Il primario di anestesia e rianimazione dell'Ospedale San Raffaele da Milano, Alberto ZANGRILLO, che ha seguito direttamente l’evoluzione dell’epidemia in Italia, osservando gli effetti dei pazienti con COVID-19, dallo scorso weekend sta facendo parlare di sé, ma soprattutto fanno discutere e in un certo senso "rabbrividire" le dichiarazioni fatte in una nota trasmissione televisiva nazionale.
Ma
facciamo un passo indietro. Zangrillo, affrontando l'argomento del
coronavirus in Italia, ha sostenuto che "clinicamente non
esiste più".
Appena il primario le ha pronunciate, le sue parole sono
state diffuse dai media che hanno, ulteriormente
contribuito, a svariate interpretazioni come quella
di una presunta mutazione del virus o addirittura di una sua totale scomparsa. Ma in
realtà, il tutto va spiegato per bene e contestualizzato.

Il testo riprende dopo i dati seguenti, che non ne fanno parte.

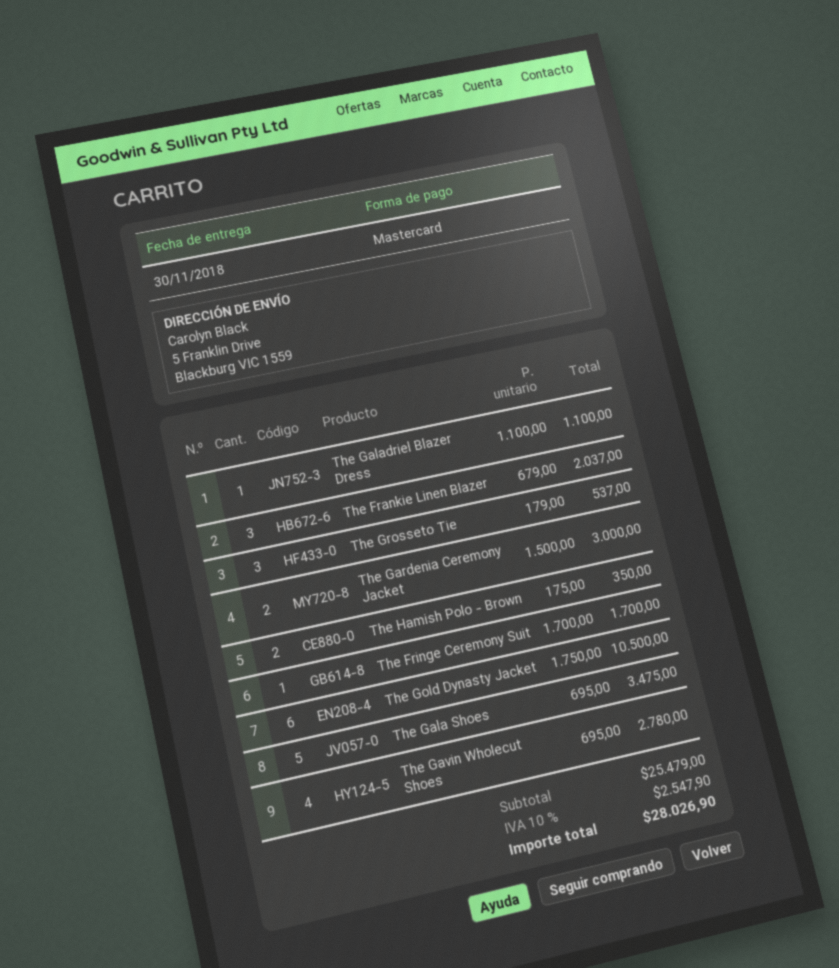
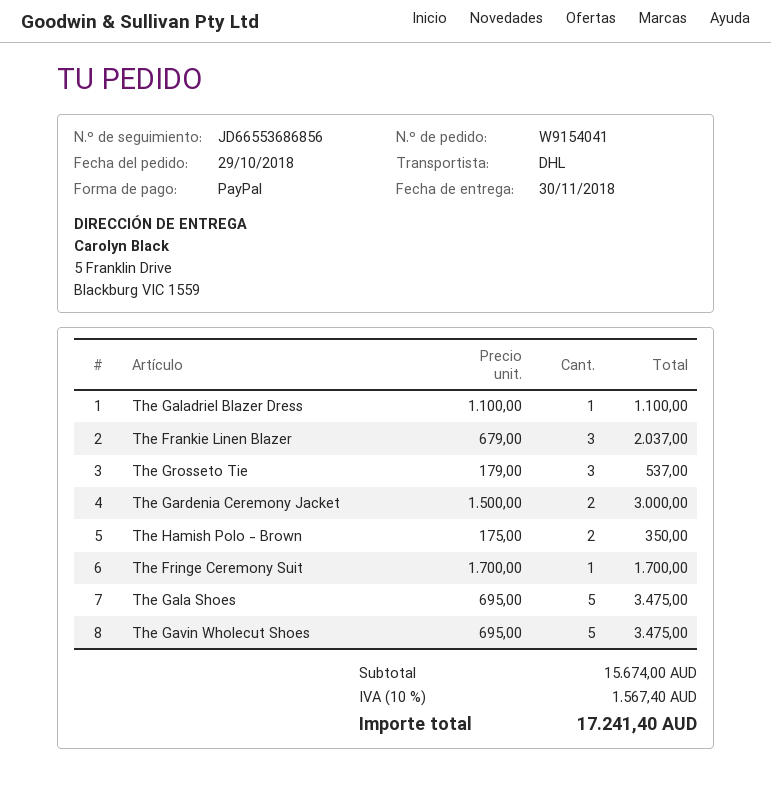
payment method: Mastercard -> PayPal
The Gold Dynasty Jacket: 6 x 1750.00 = 10500.00 -> none
The Gavin Wholecut Shoes: 4 x 695.00 = 2780.00 -> 5 x 695.00 = 3475.00
subtotal: 25479.00 -> 15674.00
tax: 10% = 2547.90 -> 10% = 1567.40
total: 28026.90 -> 17241.40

Zangrillo, con il suo intervento, voleva affermare (come dichiarato da lui qualche ora dopo) che il COVID-19 presenta attualmente sintomi meno gravi nell’organismo delle persone infette, rispetto a qualche mese fa, con una presenza meno "invadente". Il problema è che il primario ha usato un’espressione molto "leggera" per affermarlo, arrivando a dire che "non esiste più clinicamente": ciò però non significa che esso sia scomparso, ma semplicemente che è meno rilevante rispetto a qualche settimana fa, per i sintomi che comporta.
A supporto di
questa tesi si aggancia uno studio approfondito del dott. Massimo Clementi,
direttore del Laboratorio di microbiologia e virologia del San
Raffaele. Clementi sostiene di avere rilevato (in 200 pazienti
positivi) una minore "capacità replicativa" del COVID-19 a
maggio rispetto ai mesi precedenti, ma che ciò non implica
necessariamente che il virus sia "mutato". La ricerca indica che
è semplicemente cambiato il modo in cui si presenta il COVID-19 negli infetti.
Zangrillo, in sostanza, ha quasi detto la stessa cosa,
affermando che proprio grazie a queste circostanze non si è
verificata una "nuova ondata" di contagi, e che quindi l’epidemia
potrebbe non subire nuove accelerazioni (il primario ha dichiarato di escludere una seconda ondata in autunno).
Ma tra Clementi e Zangrillo entra in scena, in uno scontro frontale, Massimo Galli, primario del reparto Malattie infettive presso l’ospedale Sacco di Milano. Galli sottolinea che il numero inferiore di ricoveri è riconducibile ai due mesi di lockdown. Le restrizioni hanno fatto sì che il contagio circolasse meno tra la popolazione, riducendo anche il numero di persone a rischio di entrare in contatto con individui inconsapevolmente contagiosi. Quindi, nessun cambiamento o nessuna scomparsa clinica, secondo il primario del Sacco di Milano.
Insomma, il rischio di nuovi contagi è ipotizzabile secondo alcuni, escluso secondo
altri. Come sempre si viaggia su binari diversi e la pandemia,
ancora in corso, ci ha confermato questo. In pochi mesi, virologi,
epidemiologi, e medici si sono letteralmente sfidati (in positivo)
alla ricerca di quante più possibili informazioni su questo nuovo virus che ha già causato la morte di quasi 400 mila persone
in tutto il mondo, con 6,4 milioni di contagi.
Una ricerca,
sull'effettiva situazione virale è in atto e i risultati
dovrebbero essere comunicati tra qualche giorno. Intanto, lo scontro continua. Fosse solo quello!